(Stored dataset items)
BEGIN
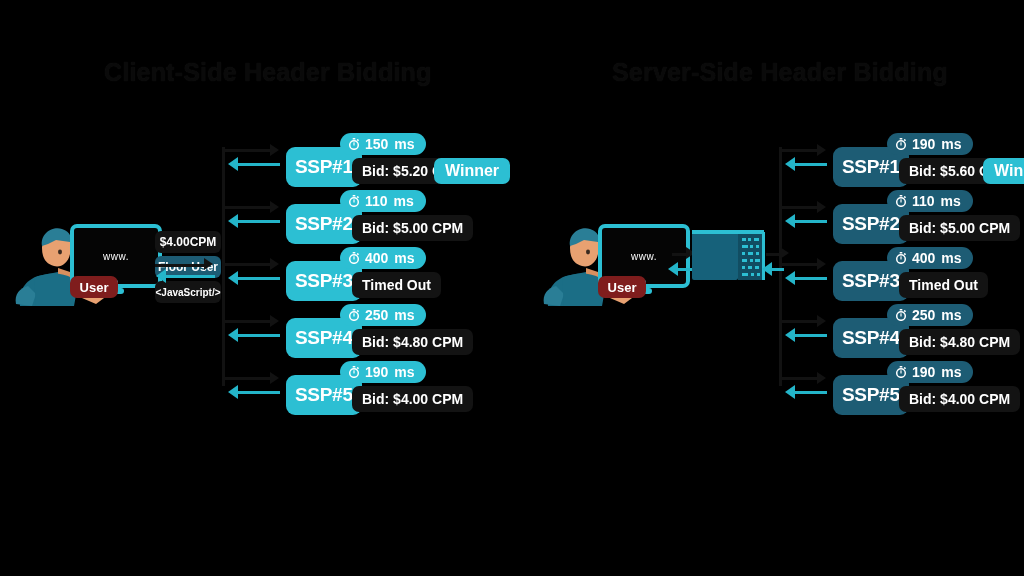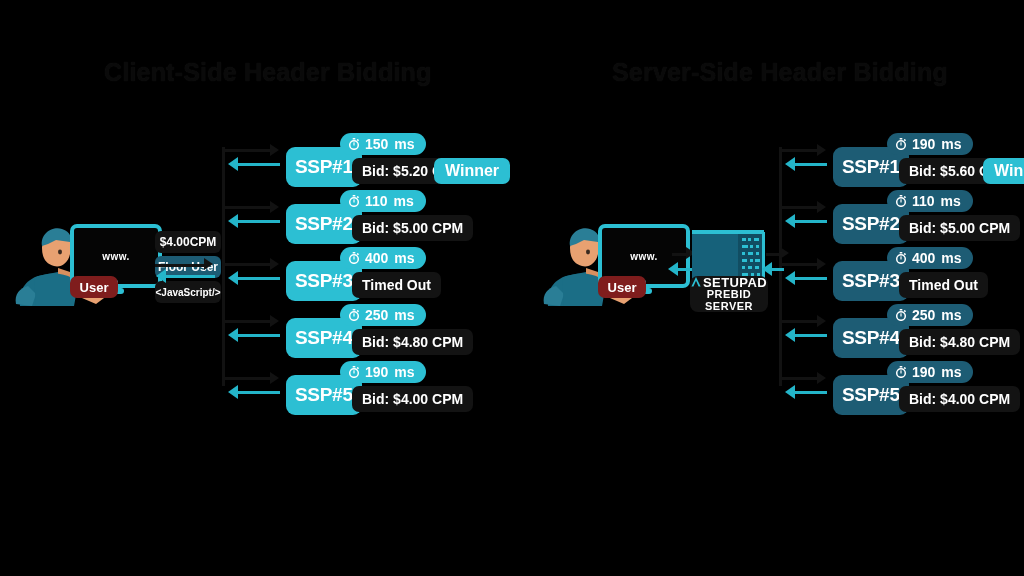--- a/index.html
+++ b/index.html
@@ -75,7 +75,7 @@
     position:absolute;border:4px solid #2cbfd3;border-radius:7px;background:#050505;
     display:flex;align-items:center;justify-content:center;
   }
-  .monitor .www{color:#ffffff;font-size:10px;font-weight:bold;letter-spacing:.5px;}
+  .monitor .www{color:#ffffff;font-size:10px;font-weight:normal;letter-spacing:.5px;}
   .mon-stand{position:absolute;background:#2cbfd3;}
   .user-label{
     position:absolute;background:#7f1d1d;border-radius:7px;

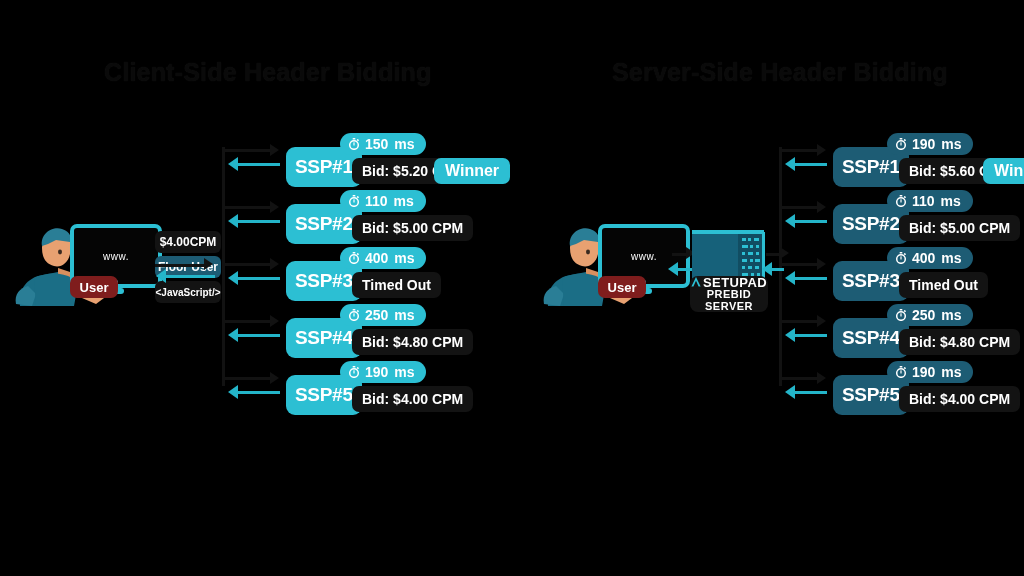--- a/index.html
+++ b/index.html
@@ -187,16 +187,6 @@
       </g>
     </svg>
   </div>
-  <div class="srv-label" style="left:690px;top:276px;width:78px;height:36px;">
-    <div class="srv-l1">
-      <svg width="10" height="10" viewBox="0 0 10 10">
-        <path d="M5 0 L9.6 9.6 L7.6 9.6 L5 3.8 L2.4 9.6 L0.4 9.6 Z" fill="#2cbfd3"></path>
-      </svg>
-      <span>SETUPAD</span>
-    </div>
-    <div class="srv-l2">PREBID</div>
-    <div class="srv-l3">SERVER</div>
-  </div>
 
   <div class="trunk" style="left:779px;top:147px;height:239px;"></div>
   <div class="hline dark" style="left:766px;top:253px;width:16px;"></div>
END
__Instructions to follow__: Show each line of the data that contains the string "size".

__Solution to this problem__:
-  .monitor .www{color:#ffffff;font-size:10px;font-weight:bold;letter-spacing:.5px;}
+  .monitor .www{color:#ffffff;font-size:10px;font-weight:normal;letter-spacing:.5px;}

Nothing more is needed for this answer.